No, that wouldn't be right, Addam thinks to himself, not for the man I care more about than anyone else in the world.
Of course, if Minoth heard this he'd be tearing his hair out. And that would make Addam quite upset. In a manner of logistics and frugality, of course. Quite a waste to tear out all your hair - since I know it means so much to you and since I have such a deep feeling about what it is, to you, to have tender over your own choice of appearance.
It'd be funny if it weren't so fucking sad.
And Minoth doesn't know, so he can't do anything about it.
"So...you'll be my Driver, won't you?"
Minoth slides his eyes carefully over the facets of Addam's face, ready to watch him consider this and feint back and cower in on himself just as much would be obvious from the way he constantly fritters himself to feebleness about Mythra. It's pathetic, honestly.
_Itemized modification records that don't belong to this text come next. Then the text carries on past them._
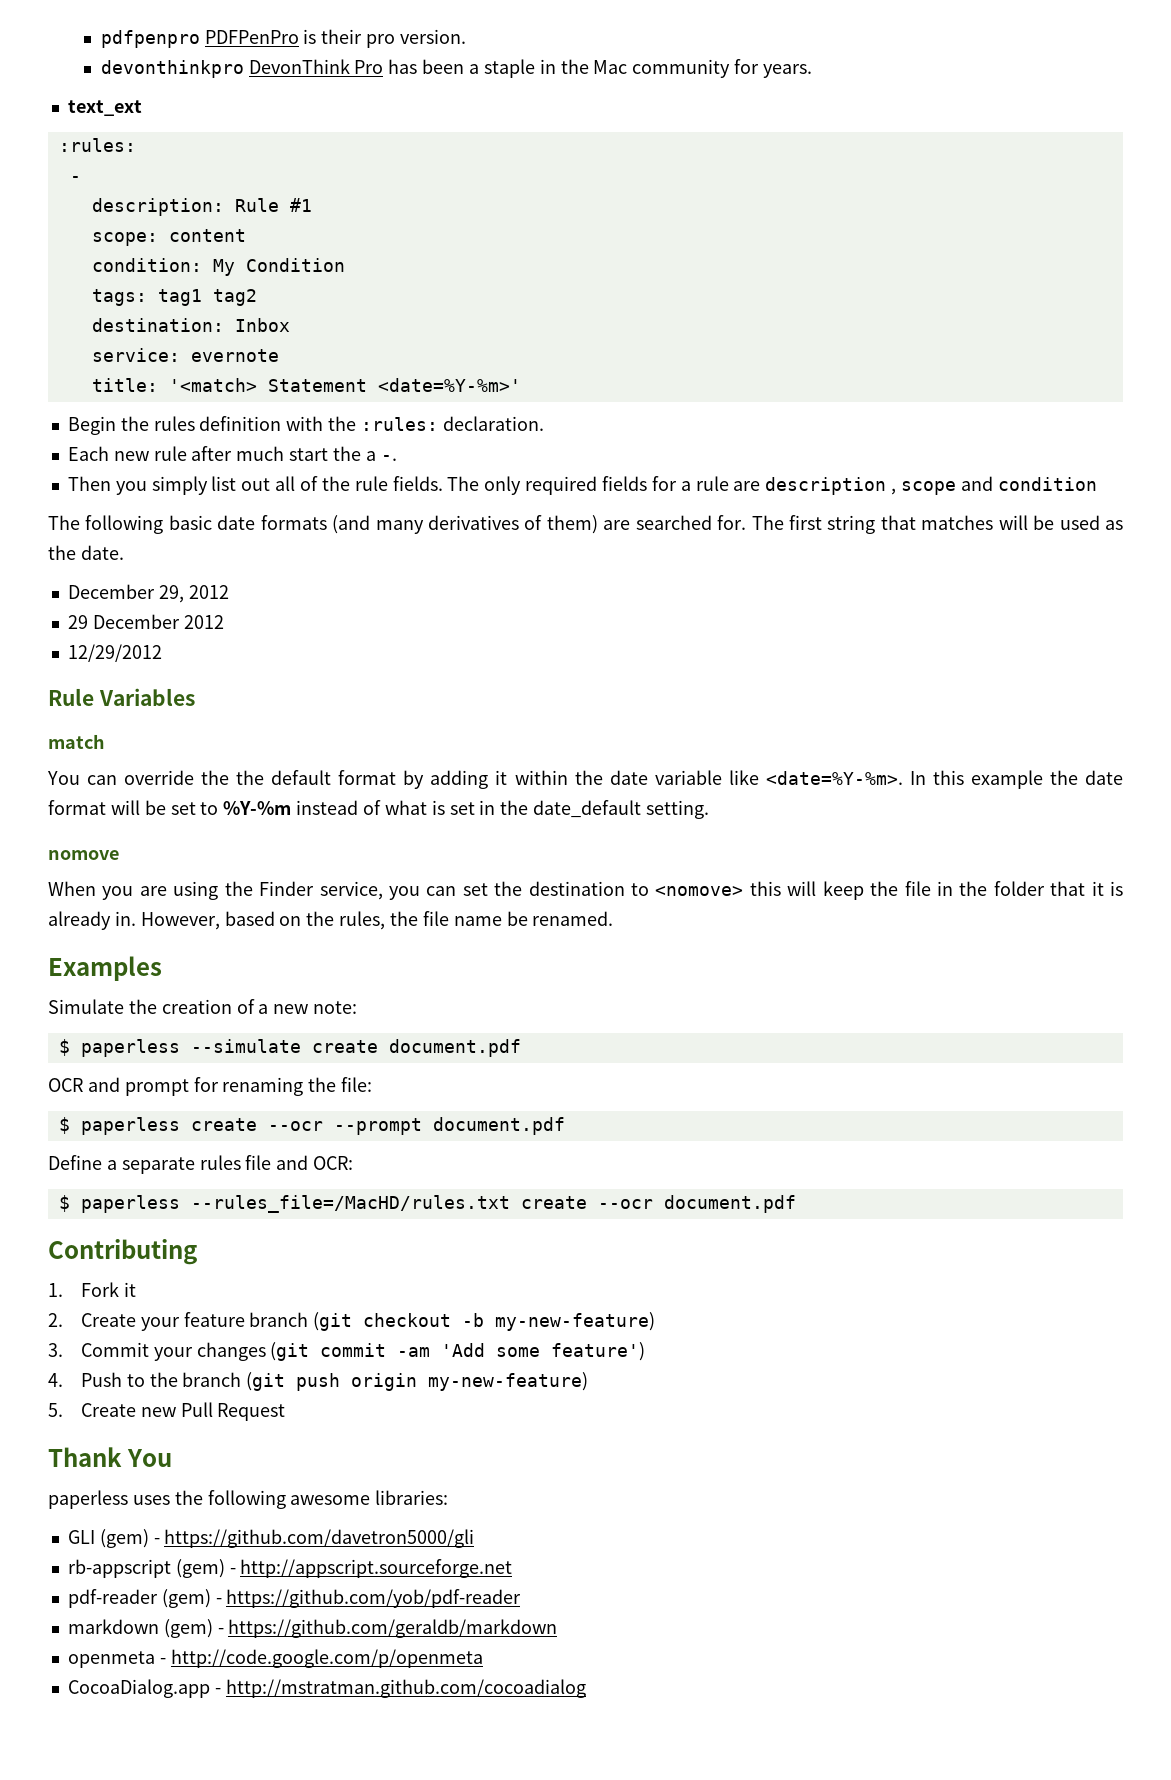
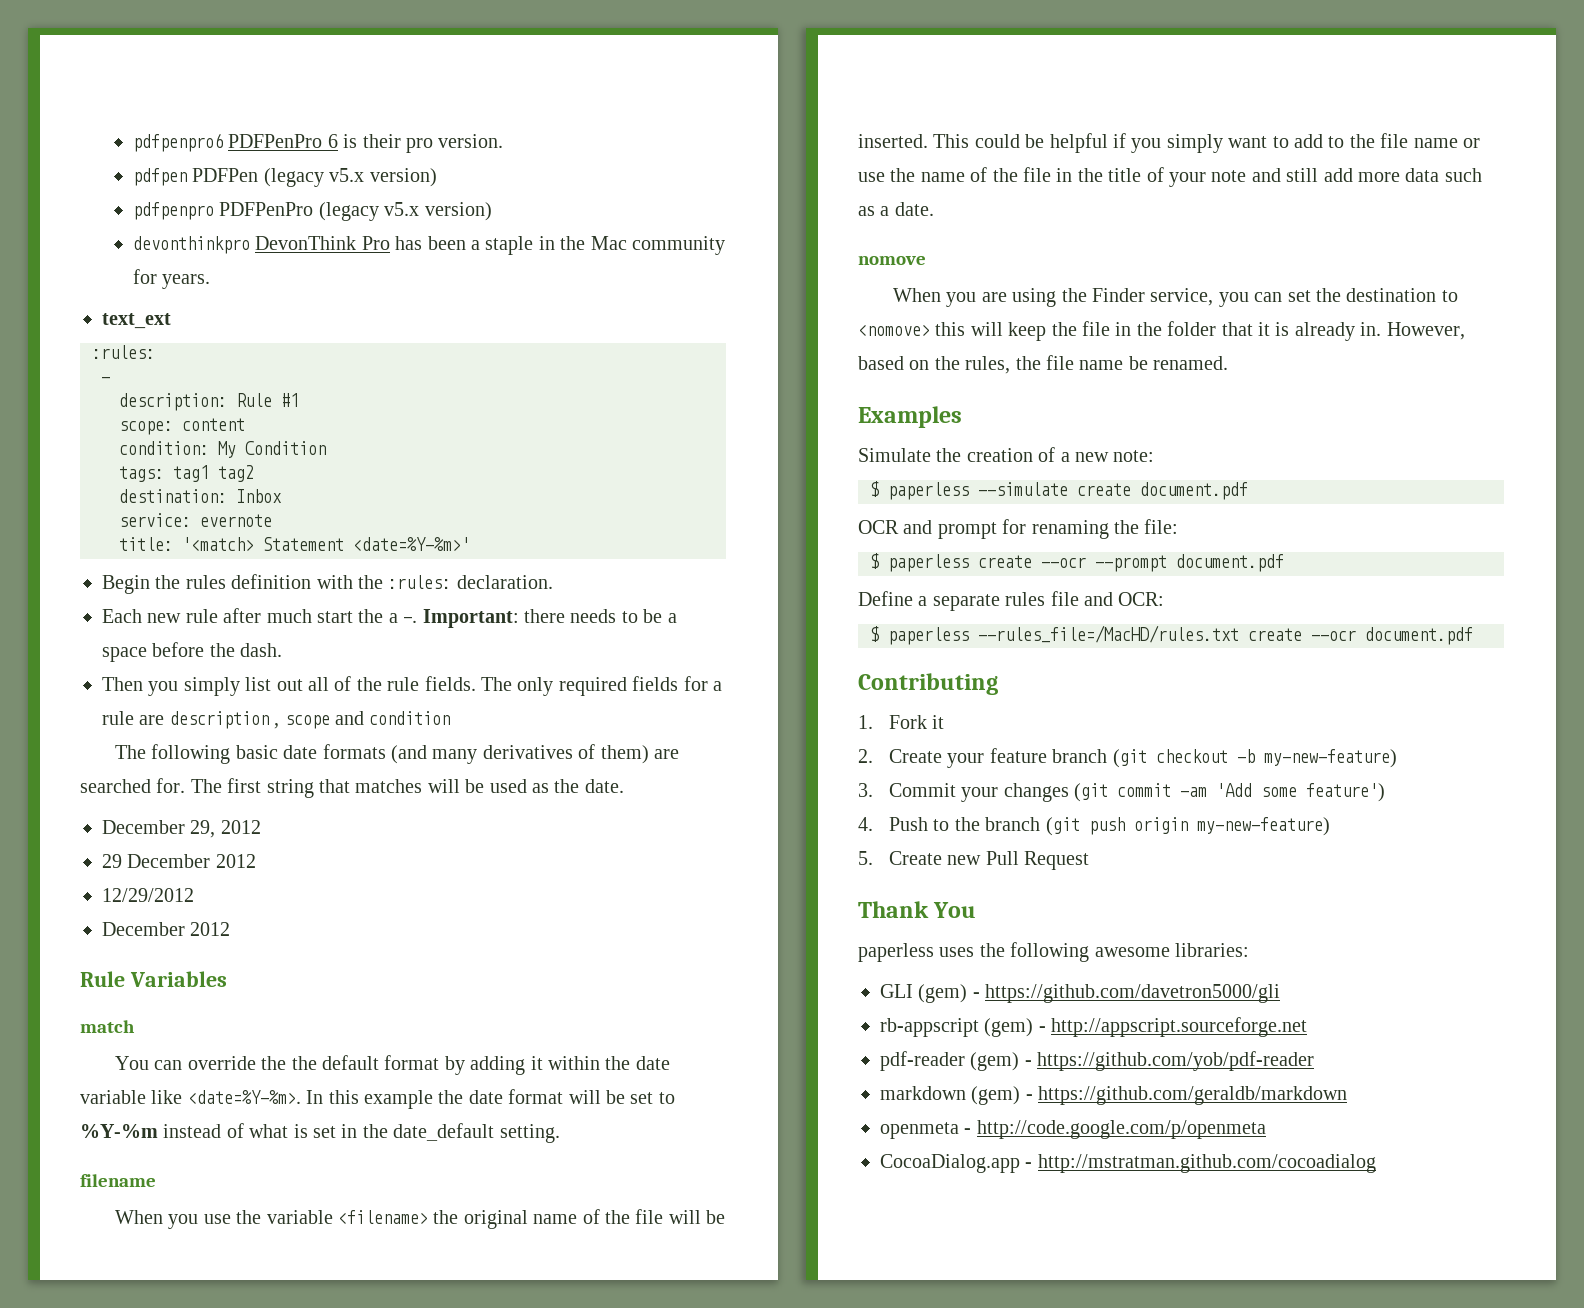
- pdfpenpro PDFPenPro is their pro version.
+ pdfpenpro6 PDFPenPro 6 is their pro version.
+ pdfpen PDFPen (legacy v5.x version)
+ pdfpenpro PDFPenPro (legacy v5.x version)
+ Important: there needs to be a space before the dash.
  12/29/2012
+ December 2012
+ filename
+ When you use the variable <filename> the original name of the file will be inserted. This could be helpful if you simply want to add to the file name or use the name of the file in the title of your note and still add more data such as a date.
Addam says, "Right! I suppose that's how the math works. Lucky me, then!"
That there is a pretty pathetic thing to say on its own. There he is, slapping at his thighs like it's a get-on-with-it and not a big, weighty proposal that everyone knew was coming but still sounds like an atom bomb.
Does he know? Minoth has to wonder. Maybe he thinks it doesn't mean anything, because Minoth has mostly gone out of his way to make sure it doesn't seem like it means anything. And that could be...fine. Right? Just gets it done with.
But Minoth is only marginally adjacent to being satisfied with that outcome. Minoth is shocked that Addam is satisfied with that outcome. He's not as insistent as Lora, usually, but he fusses up, when there's a problem laid in his lap.
"Okay," says Minoth, slowly. "Yeah. Lucky us."
Addam makes an interested noise at that, but says nothing more. The rest of his face seems to darken as if the lights have been neatly lowered.
What's that all about?
There it is. There's their trust. There's the brunt of shared memory, not in shapes so much as colors, blistering over the line to Addam, who hasn't been laughing near as much as usual on a strange sort of blatant purpose. He hasn't lost his capacity for humor, but rather seems to be intentionally stuffing it.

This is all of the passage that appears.